Methods: Retrospective review of baseline and intraoperative characteristics was performed of 822 patients at our Aortic Center from 2005 to 2019. Inclusion criteria were all patients age 18 and older who underwent ARR at our institution from 2005 to 2019. The primary endpoint was the aggregate outcome of "failure to achieve uneventful recovery (FUR)," as previously defined.

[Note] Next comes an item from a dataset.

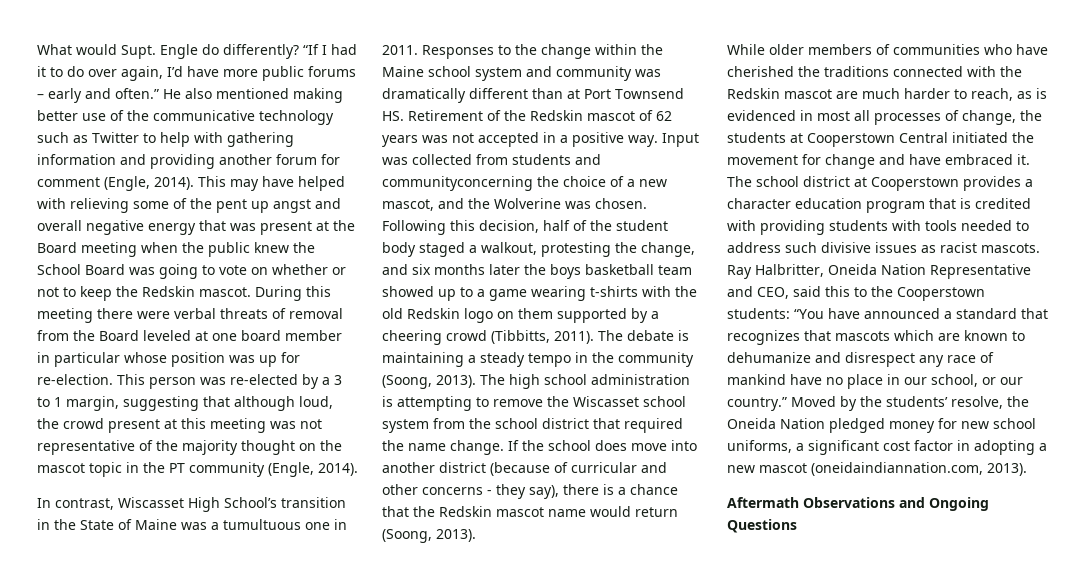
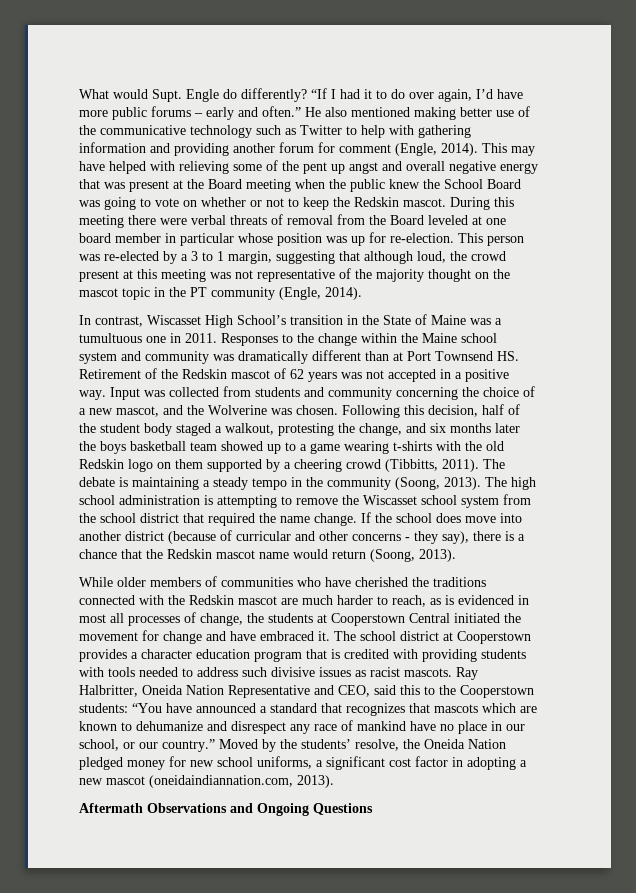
- Input was collected from students and communityconcerning the choice of a new mascot, and the Wolverine was chosen.
+ Input was collected from students and community concerning the choice of a new mascot, and the Wolverine was chosen.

Results: In total, 207 (25%) patients experienced FUR. The following preoperative and intraoperative variables were significantly associated with FUR in the multivariable analysis: cardiopulmonary bypass time (OR 1.01, 95% CI 1.01-1.02) open chest management (OR 5.67, 95% CI 2.65-12.1), ejection fraction (OR 1.03, 95% CI 1.01-1.04), chronic kidney disease > stage 3a (OR 2.37, 95% CI 1.54-3.63), bicuspid aortic valve (OR 1.54, 95% CI 1.21-1.96), and female sex (OR 1.30, 95% CI 1.06-1.61). Cardiopulmonary bypass time and open chest management were among the top three partial R contributors to the logistic regression model variance.
Conclusions: These findings suggest efficacy in using intraoperative parameters to predict postoperative outcomes after ARR.